Scott Weiland and The Wildabouts „Blaster”

Scott Weiland powraca z nową płytą solową. Znany ze Stone Temple Pilots wokalista walczy ze swoimi słabościami, głównie chyba z uzależnieniem od narkotyków. Nie osiąga na tym polu jednak większych sukcesów, bo właśnie uzależnienie spowodowało usunięcie go z macierzystej formacji, gdzie zastąpił go Chester Bennington z Linkin Park. Nie wytrzymali z nim także koledzy z Velvet Revolver, grupy, która podobno nadal istnieje, ale jej działalność jest tymczasowo zawieszona. Scott Weiland nie poddaje się jednak.

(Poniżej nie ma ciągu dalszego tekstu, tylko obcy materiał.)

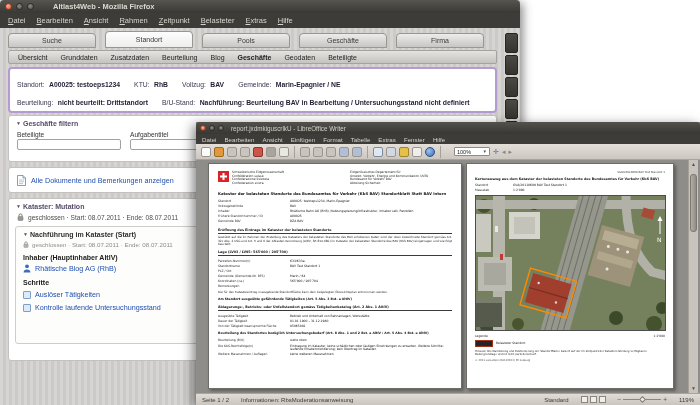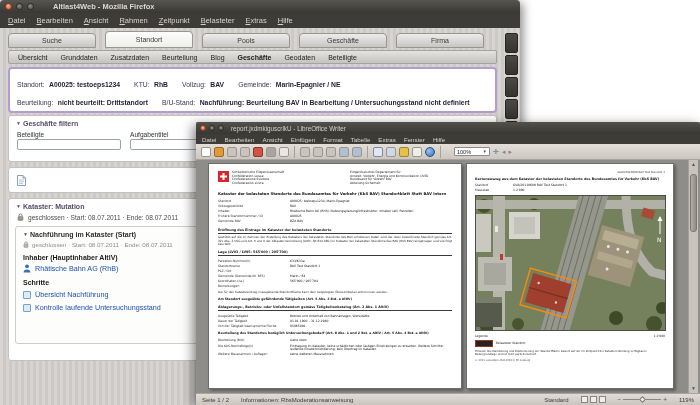--- a/index.html
+++ b/index.html
@@ -230,20 +230,21 @@
           <input class="finput" style="">
         </div>
       </div>
 
       <div class="card" id="docs-card">
         <svg width="9" height="11" viewBox="0 0 9 11">
           <path d="M0.5 0.5 h5.5 l2.5 2.5 v7.5 h-8 z" fill="#fff" stroke="#6b87a8" stroke-width="0.8"></path>
           <path d="M6 0.5 v2.5 h2.5" fill="#dfe9f4" stroke="#6b87a8" stroke-width="0.8"></path>
           <path d="M2 5 h5 M2 6.8 h5 M2 8.6 h4" stroke="#8fb0d0" stroke-width="0.7"></path>
         </svg>
+        <span class="link">Alle Dokumente und Bemerkungen anzeigen</span>
       </div>
 
       <div class="card" id="kataster-card">
         <div class="card-header"><span class="tri">▼</span><span>Kataster: Mutation</span></div>
         <div class="status-line">
           <svg width="7" height="8" viewBox="0 0 7 8">
             <rect x="1" y="3.4" width="5" height="4" rx="0.8" fill="#9a9a94" stroke="#6d6d68" stroke-width="0.5"></rect>
             <path d="M2 3.4 v-1 a1.5 1.5 0 0 1 3 0 v1" fill="none" stroke="#6d6d68" stroke-width="0.9"></path>
           </svg>
           <span class="status-text">geschlossen · Start: 08.07.2011 · Ende: 08.07.2011</span>
@@ -256,28 +257,28 @@
               <path d="M2 3.4 v-1 a1.5 1.5 0 0 1 3 0 v1" fill="none" stroke="#8d8d88" stroke-width="0.9"></path>
             </svg>
             <span class="status-text">geschlossen · Start: 08.07.2011 · Ende: 08.07.2011</span>
           </div>
           <div class="blabel">Inhaber (Hauptinhaber AltlV)</div>
           <div class="person-row">
             <svg width="8" height="9" viewBox="0 0 8 9">
               <circle cx="4" cy="2.3" r="1.9" fill="#3a6ebd"></circle>
               <path d="M0.6 8.6 a3.4 3 0 0 1 6.8 0 z" fill="#3a6ebd"></path>
             </svg>
-            <span class="link">Rhätische Bahn AG (RhB)</span>
+            <span class="link">Rhätische Blog AG (RhB)</span>
           </div>
           <div class="blabel">Schritte</div>
           <div>
 
           <div class="step-row">
               <span class="task-icon"></span>
-              <span class="link">Übersicht Nachführung</span>
+              <span class="link">Auslöser Tätigkeiten</span>
               <span class="check">
                 <svg width="9" height="9" viewBox="0 0 9 9">
                   <circle cx="4.5" cy="4.5" r="4" fill="#6db33f" stroke="#4c8c25" stroke-width="0.6"></circle>
                   <path d="M2.3 4.6 l1.6 1.7 l2.9 -3.2" fill="none" stroke="#fff" stroke-width="1.1"></path>
                 </svg>
               </span>
             </div>
               <div class="step-row">
               <span class="task-icon"></span>
               <span class="link">Kontrolle laufende Untersuchungsstand</span>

Wydana właśnie płyta, zatytułowana „Blaster”, sygnowana jest, obok nazwiska wokalisty, również nazwą zespołu The Wildabouts. Wyeksponowanie najbardziej znanej w zespole postaci jest w zasadzie oczywistym krokiem. Mogłoby się bowiem zdarzyć, że płyta przepadłaby w czeluściach rynku muzycznego i nikt nie zwróciłby na nią większej uwagi, może poza kilkoma oddanymi fanami. Pozostaje jednak pytanie, czy nowe dzieło Weilanda jest tej uwagi warte i obroniłoby się pod jakąkolwiek nazwą?

Pierwsze, co zwraca uwagę, to zaniechanie eksperymentów brzmieniowych i stylistycznych. W czasach, gdy Weiland z powodzeniem realizował się w Stone Temple Pilots, na jego debiutanckiej solowej płycie otrzymaliśmy porcję śmiałych, odmiennych od tego, co proponował STP, utworów. Patrząc na „Blaster” z tej perspektywy, wypełnia ona pustkę, jaka powstała w życiu artystycznym Weilanda po utracie oparcia w postaci Stone Temple Pilots, czy później Velvet Revolver. Nowa płyta nie jest zła, ale nie wnosi ona nic nowego do wizerunku artysty. Sprawia wręcz wrażenie, że została nagrana wyłącznie po to, aby Weiland z zespołem mógł ruszyć w trasę, uzupełniając repertuar koncertowy o wybrane pozycje z dorobku dwóch pozostałych zespołów, które współtworzył.

W zasadzie nie ma większego sensu rozpisywanie się o poszczególnych utworach. Każda z dwunastu odsłon nowej płyty Weilanda, często nawet bez większych zmian w aranżacji, mogłaby pojawić się na kolejnym albumie Stone Temple Pilots, czy Velvet Revolver. Pewne wyobrażenie o całości daje zamieszczony pod koniec płyty cover T. Rex „20th Century Boy”. Ta płyta to w pewnym sensie połączenie hard rocka z glam rockiem.

Płyty słucha się przyjemnie, ale kompozycjom, choć formalnie nie można nic zarzucić, jednak brakuje nieco finezji, która cechowała utwory braci DeLeo w Stone Temple Pilots, czy spółki autorskiej Velvet Revolver, której podporą byli Slash i Duff McKagan z Guns’N’Roses. Miłośnicy Weilanda nie będą jednak rozczarowani, dostają bowiem płytę dokładnie taką, jakiej mogliby się spodziewać. Szkoda tylko, że wokalista nie znajduje w sobie na tyle siły, aby tworzyć z wcześniejszymi składami.